* **What you will do**: What should be copied is the stretch of entries below from the line with "-120,8 +120,7 @@" up to and including the line with "position: absolute;", exactly and without images.
--------
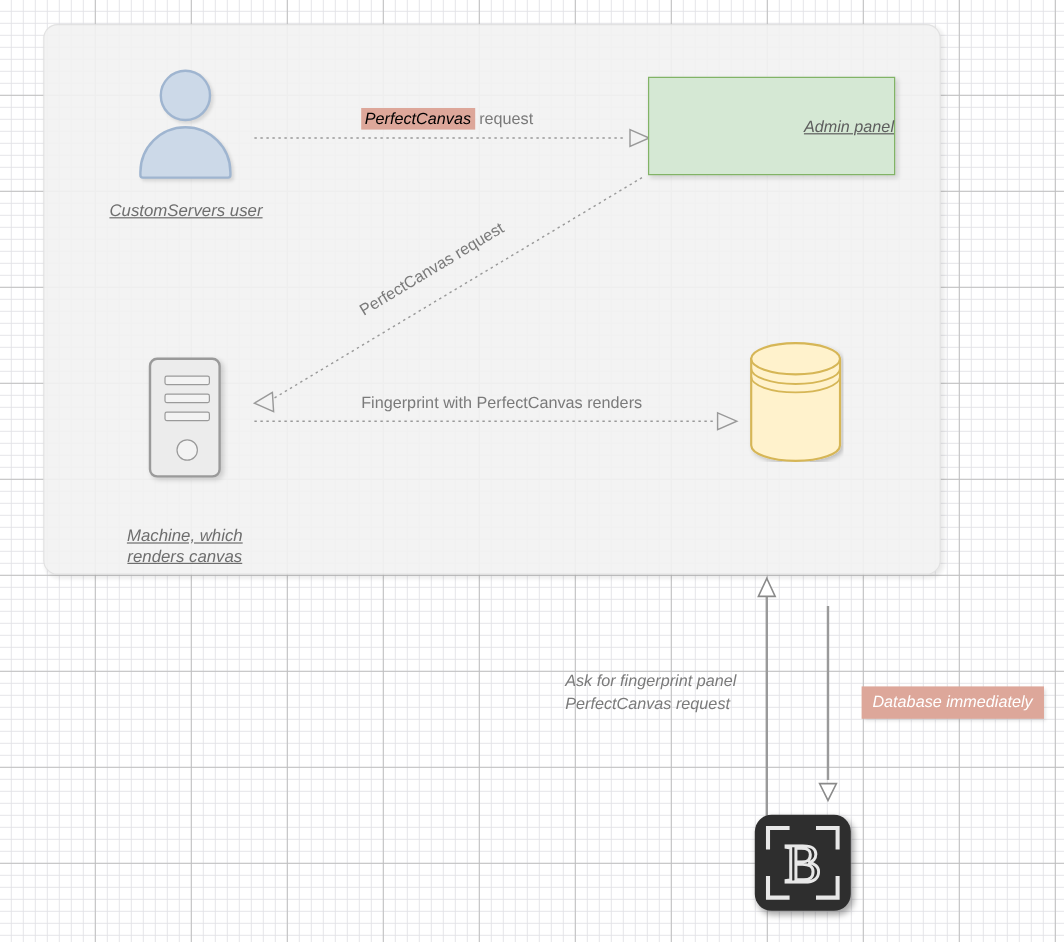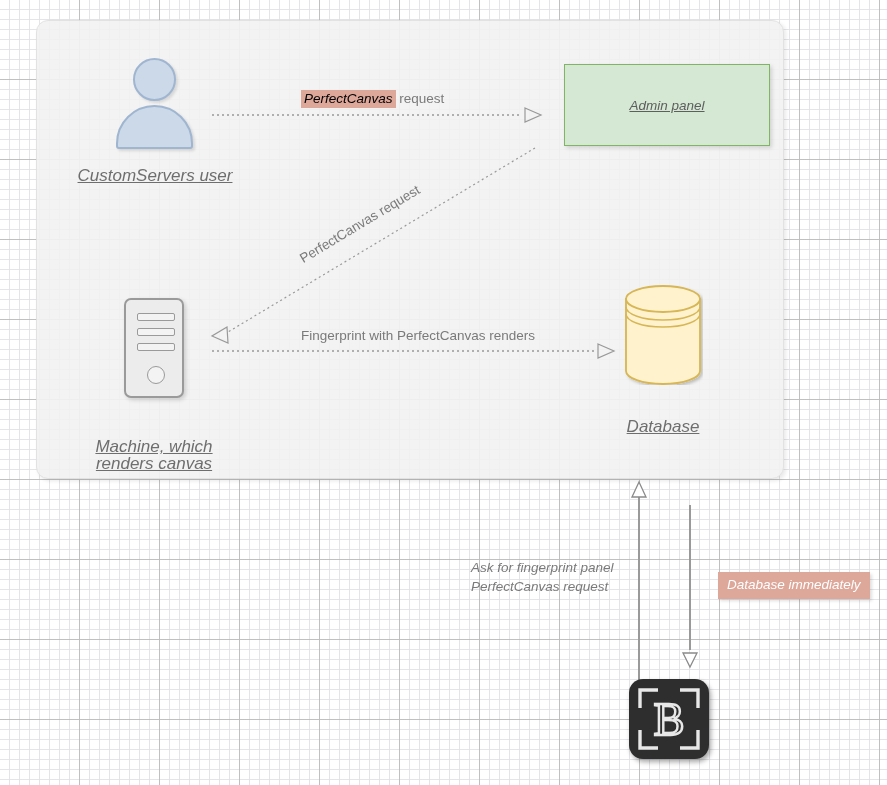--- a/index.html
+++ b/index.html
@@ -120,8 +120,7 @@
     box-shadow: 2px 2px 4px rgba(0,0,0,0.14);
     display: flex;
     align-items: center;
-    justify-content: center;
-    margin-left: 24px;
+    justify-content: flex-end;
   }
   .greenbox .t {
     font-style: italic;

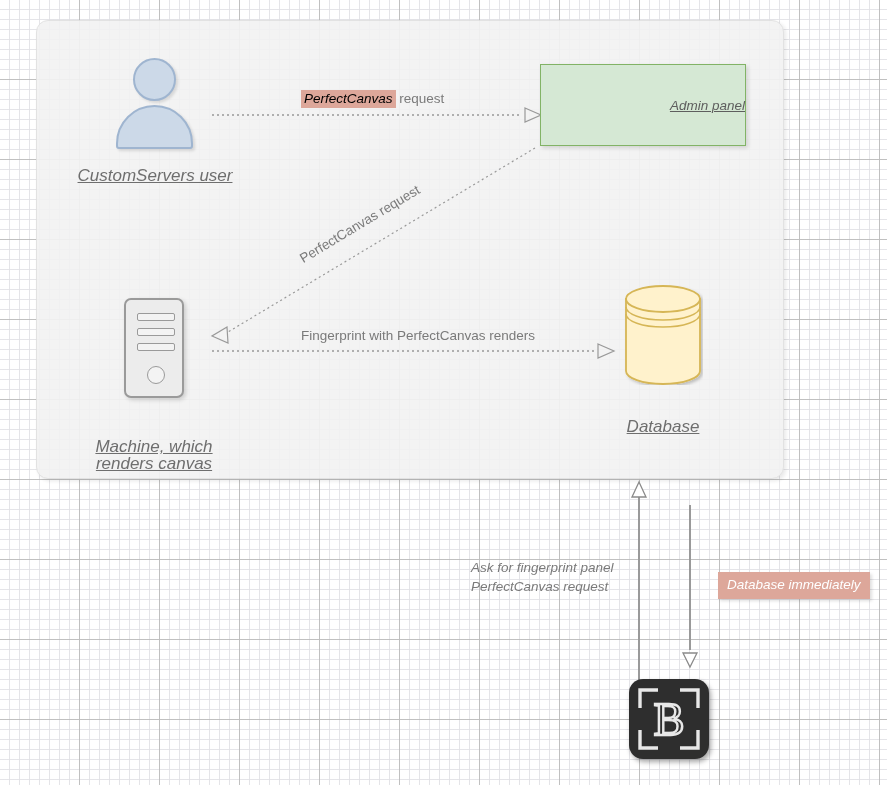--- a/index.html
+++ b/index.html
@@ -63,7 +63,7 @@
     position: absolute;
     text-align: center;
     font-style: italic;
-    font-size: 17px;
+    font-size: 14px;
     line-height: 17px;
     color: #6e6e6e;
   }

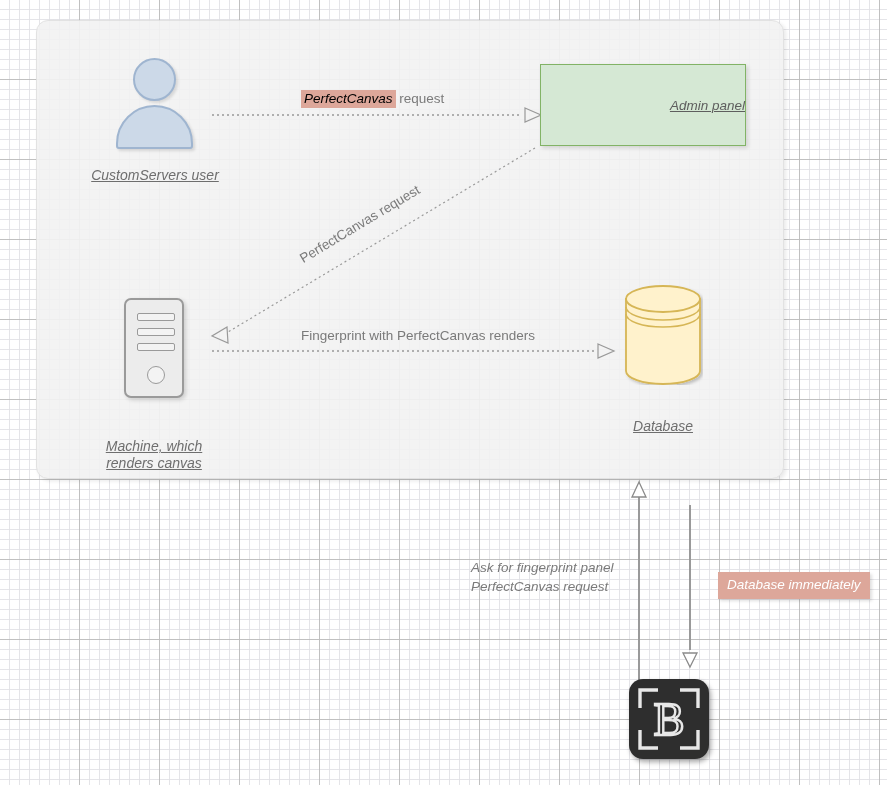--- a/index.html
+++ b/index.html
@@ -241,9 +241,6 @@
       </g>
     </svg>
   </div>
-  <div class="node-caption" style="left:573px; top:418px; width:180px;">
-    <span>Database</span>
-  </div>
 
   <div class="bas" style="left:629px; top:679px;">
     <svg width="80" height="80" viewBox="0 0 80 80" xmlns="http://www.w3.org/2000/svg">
--------
* **Exercise result**:
@@ -120,8 +120,7 @@
     box-shadow: 2px 2px 4px rgba(0,0,0,0.14);
     display: flex;
     align-items: center;
-    justify-content: center;
-    margin-left: 24px;
+    justify-content: flex-end;
   }
   .greenbox .t {
     font-style: italic;

--- a/index.html
+++ b/index.html
@@ -63,7 +63,7 @@
     position: absolute;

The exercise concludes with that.